* GOAL OF THE EXERCISE *
Apart from the pictures, every entry below must be given again exactly.

* RECORD EXTRACTS *
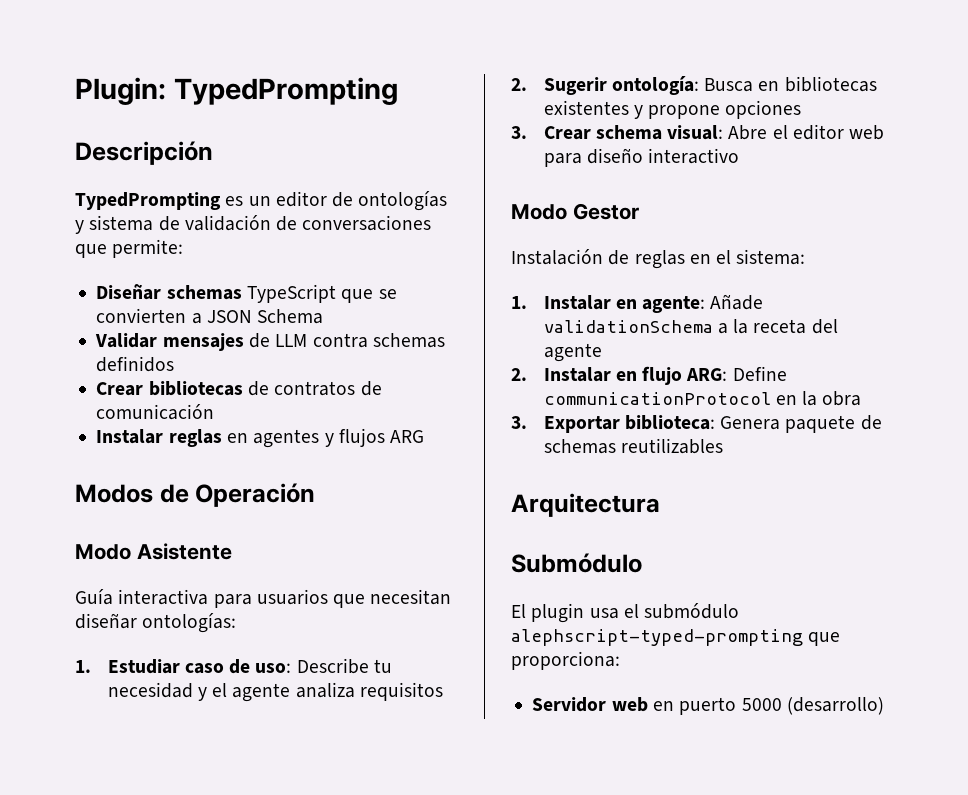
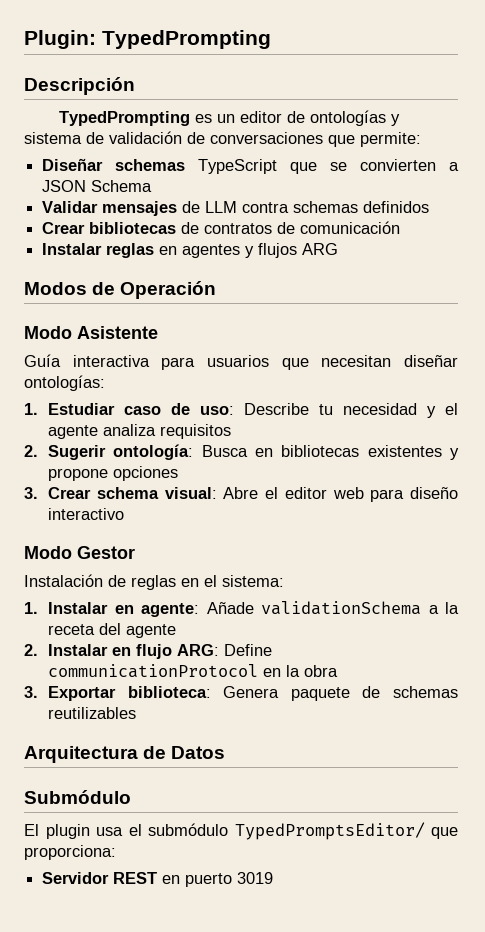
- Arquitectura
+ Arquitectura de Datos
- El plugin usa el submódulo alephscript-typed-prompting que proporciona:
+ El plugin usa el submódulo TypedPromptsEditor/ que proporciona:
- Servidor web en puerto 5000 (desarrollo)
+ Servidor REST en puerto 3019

* OUTPUT FOR THIS TASK *
- Arquitectura
+ Arquitectura de Datos
- El plugin usa el submódulo alephscript-typed-prompting que proporciona:
+ El plugin usa el submódulo TypedPromptsEditor/ que proporciona:
- Servidor web en puerto 5000 (desarrollo)
+ Servidor REST en puerto 3019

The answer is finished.